Assignment
Could you output each record below exactly as it stands and leave the pictures out?

________________________

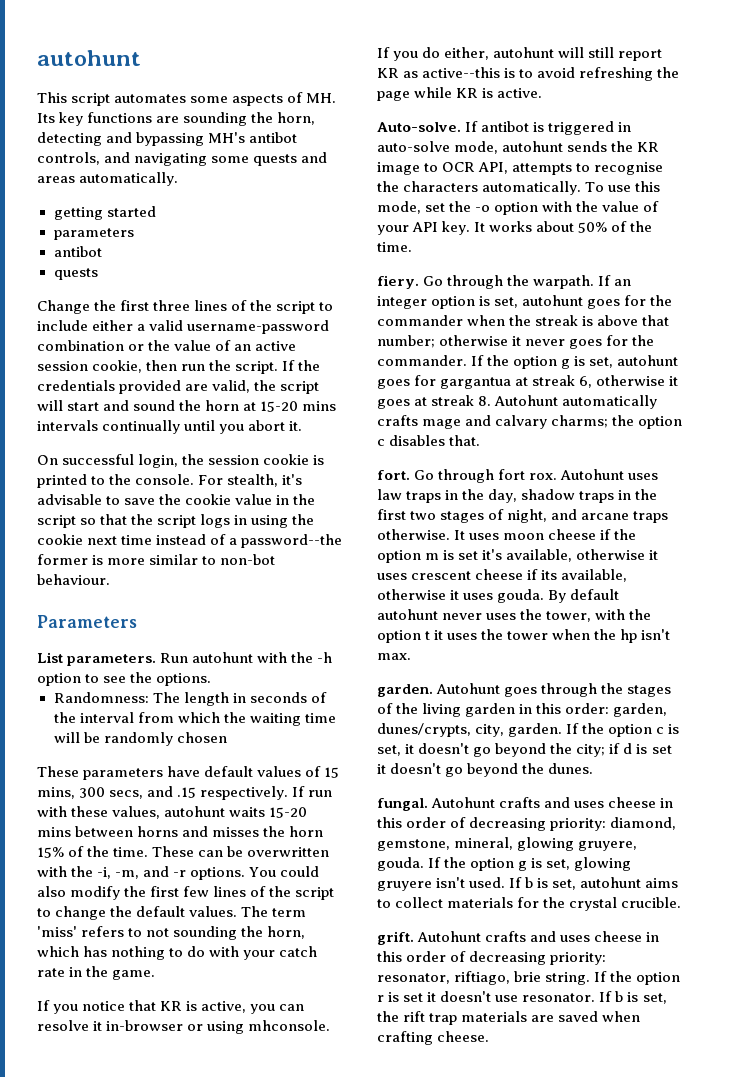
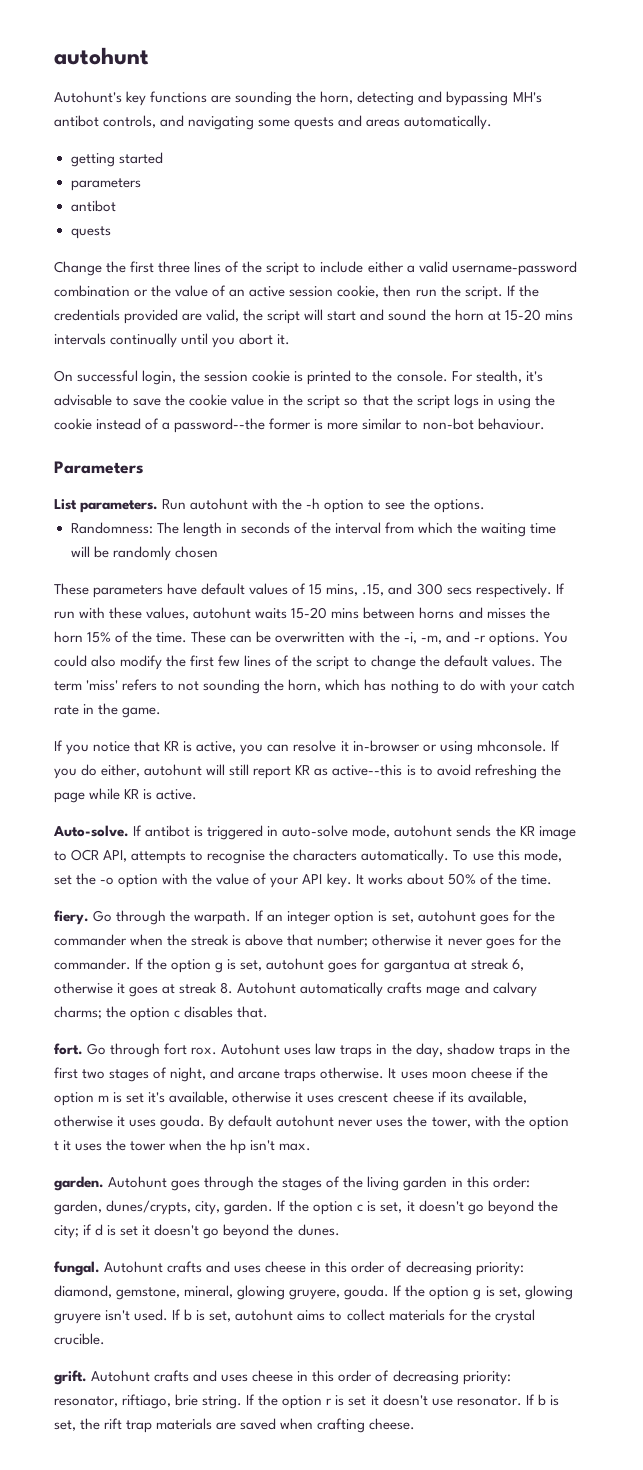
- This script automates some aspects of MH. Its key functions are sounding the horn, detecting and bypassing MH's antibot controls, and navigating some quests and areas automatically.
+ Autohunt's key functions are sounding the horn, detecting and bypassing MH's antibot controls, and navigating some quests and areas automatically.
- For stealth, it's advisable to save the cookie value in the script so that the script logs in using the cookie next time instead of a password--the former is more similar to non-bot behaviour.
+ For stealth, it's advisable to save the cookie value in the script so that the script logs in using the cookie instead of a password--the former is more similar to non-bot behaviour.
- These parameters have default values of 15 mins, 300 secs, and .15 respectively.
+ These parameters have default values of 15 mins, .15, and 300 secs respectively.

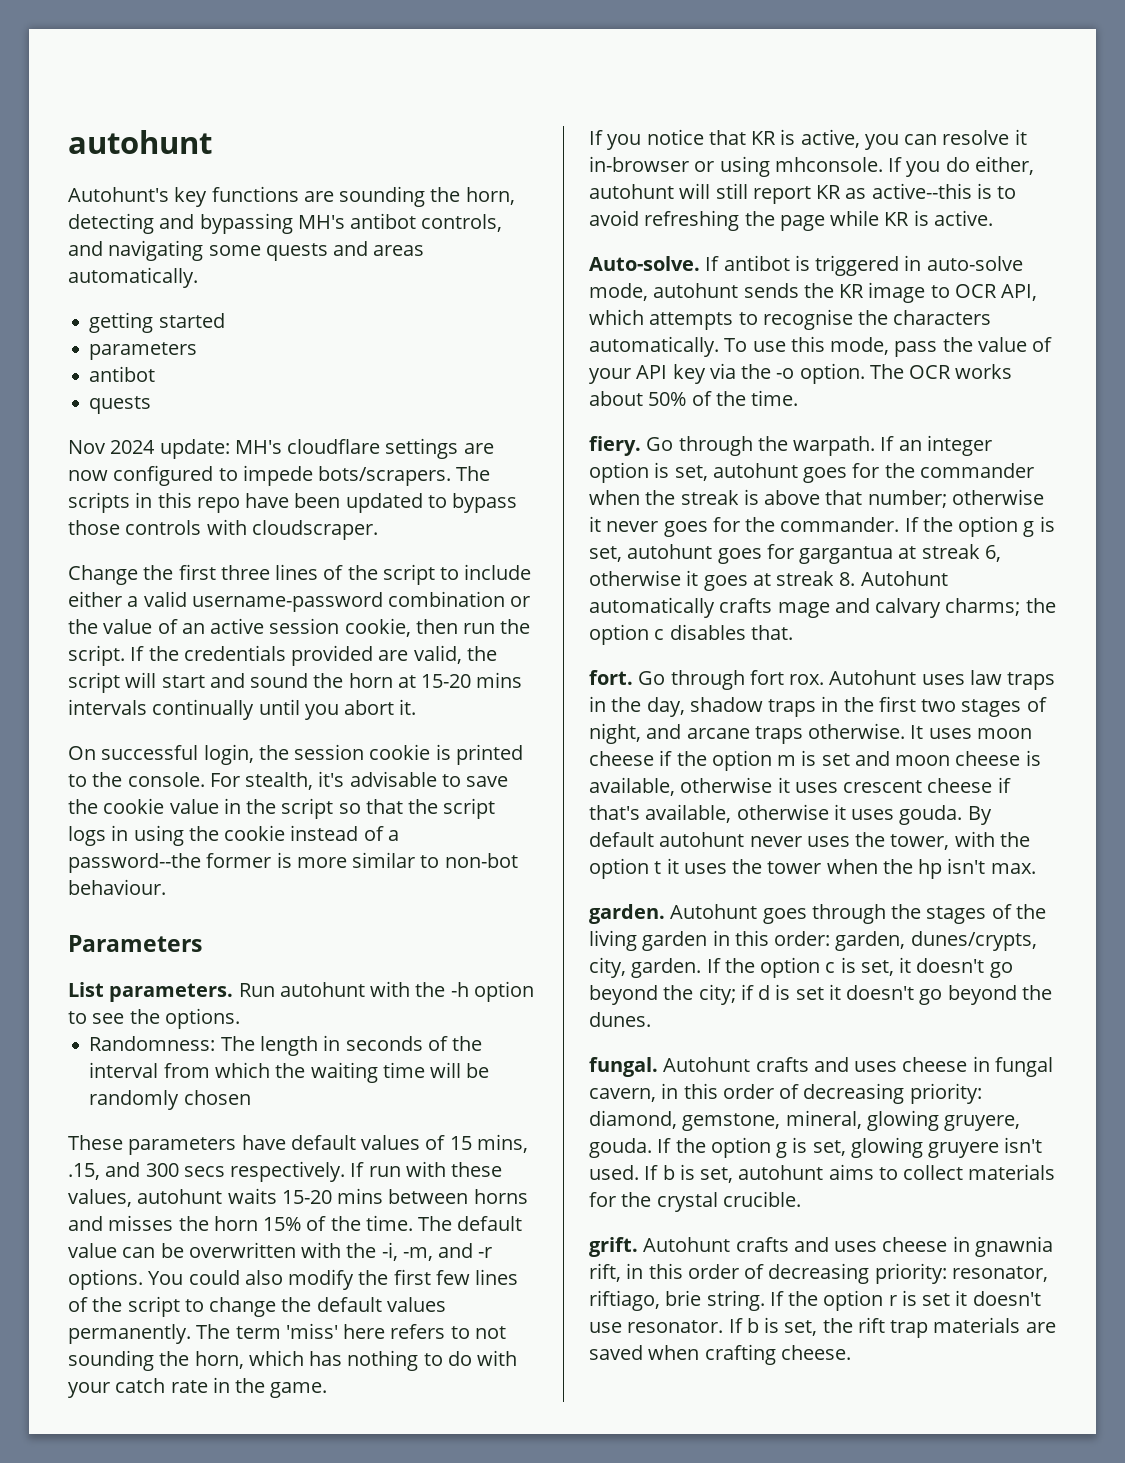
+ Nov 2024 update: MH's cloudflare settings are now configured to impede bots/scrapers. The scripts in this repo have been updated to bypass those controls with cloudscraper.
- These can be overwritten with the -i, -m, and -r options.
+ The default value can be overwritten with the -i, -m, and -r options.
- You could also modify the first few lines of the script to change the default values.
+ You could also modify the first few lines of the script to change the default values permanently.
- The term 'miss' refers to not sounding the horn, which has nothing to do with your catch rate in the game.
+ The term 'miss' here refers to not sounding the horn, which has nothing to do with your catch rate in the game.
- If antibot is triggered in auto-solve mode, autohunt sends the KR image to OCR API, attempts to recognise the characters automatically.
+ If antibot is triggered in auto-solve mode, autohunt sends the KR image to OCR API, which attempts to recognise the characters automatically.
- To use this mode, set the -o option with the value of your API key. It works about 50% of the time.
+ To use this mode, pass the value of your API key via the -o option. The OCR works about 50% of the time.
- It uses moon cheese if the option m is set it's available, otherwise it uses crescent cheese if its available, otherwise it uses gouda.
+ It uses moon cheese if the option m is set and moon cheese is available, otherwise it uses crescent cheese if that's available, otherwise it uses gouda.
- Autohunt crafts and uses cheese in this order of decreasing priority: diamond, gemstone, mineral, glowing gruyere, gouda.
+ Autohunt crafts and uses cheese in fungal cavern, in this order of decreasing priority: diamond, gemstone, mineral, glowing gruyere, gouda.
- Autohunt crafts and uses cheese in this order of decreasing priority: resonator, riftiago, brie string.
+ Autohunt crafts and uses cheese in gnawnia rift, in this order of decreasing priority: resonator, riftiago, brie string.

________________________

Written solution
- This script automates some aspects of MH. Its key functions are sounding the horn, detecting and bypassing MH's antibot controls, and navigating some quests and areas automatically.
+ Autohunt's key functions are sounding the horn, detecting and bypassing MH's antibot controls, and navigating some quests and areas automatically.
- For stealth, it's advisable to save the cookie value in the script so that the script logs in using the cookie next time instead of a password--the former is more similar to non-bot behaviour.
+ For stealth, it's advisable to save the cookie value in the script so that the script logs in using the cookie instead of a password--the former is more similar to non-bot behaviour.
- These parameters have default values of 15 mins, 300 secs, and .15 respectively.
+ These parameters have default values of 15 mins, .15, and 300 secs respectively.

+ Nov 2024 update: MH's cloudflare settings are now configured to impede bots/scrapers. The scripts in this repo have been updated to bypass those controls with cloudscraper.
- These can be overwritten with the -i, -m, and -r options.
+ The default value can be overwritten with the -i, -m, and -r options.
- You could also modify the first few lines of the script to change the default values.
+ You could also modify the first few lines of the script to change the default values permanently.
- The term 'miss' refers to not sounding the horn, which has nothing to do with your catch rate in the game.
+ The term 'miss' here refers to not sounding the horn, which has nothing to do with your catch rate in the game.
- If antibot is triggered in auto-solve mode, autohunt sends the KR image to OCR API, attempts to recognise the characters automatically.
+ If antibot is triggered in auto-solve mode, autohunt sends the KR image to OCR API, which attempts to recognise the characters automatically.
- To use this mode, set the -o option with the value of your API key. It works about 50% of the time.
+ To use this mode, pass the value of your API key via the -o option. The OCR works about 50% of the time.
- It uses moon cheese if the option m is set it's available, otherwise it uses crescent cheese if its available, otherwise it uses gouda.
+ It uses moon cheese if the option m is set and moon cheese is available, otherwise it uses crescent cheese if that's available, otherwise it uses gouda.
- Autohunt crafts and uses cheese in this order of decreasing priority: diamond, gemstone, mineral, glowing gruyere, gouda.
+ Autohunt crafts and uses cheese in fungal cavern, in this order of decreasing priority: diamond, gemstone, mineral, glowing gruyere, gouda.
- Autohunt crafts and uses cheese in this order of decreasing priority: resonator, riftiago, brie string.
+ Autohunt crafts and uses cheese in gnawnia rift, in this order of decreasing priority: resonator, riftiago, brie string.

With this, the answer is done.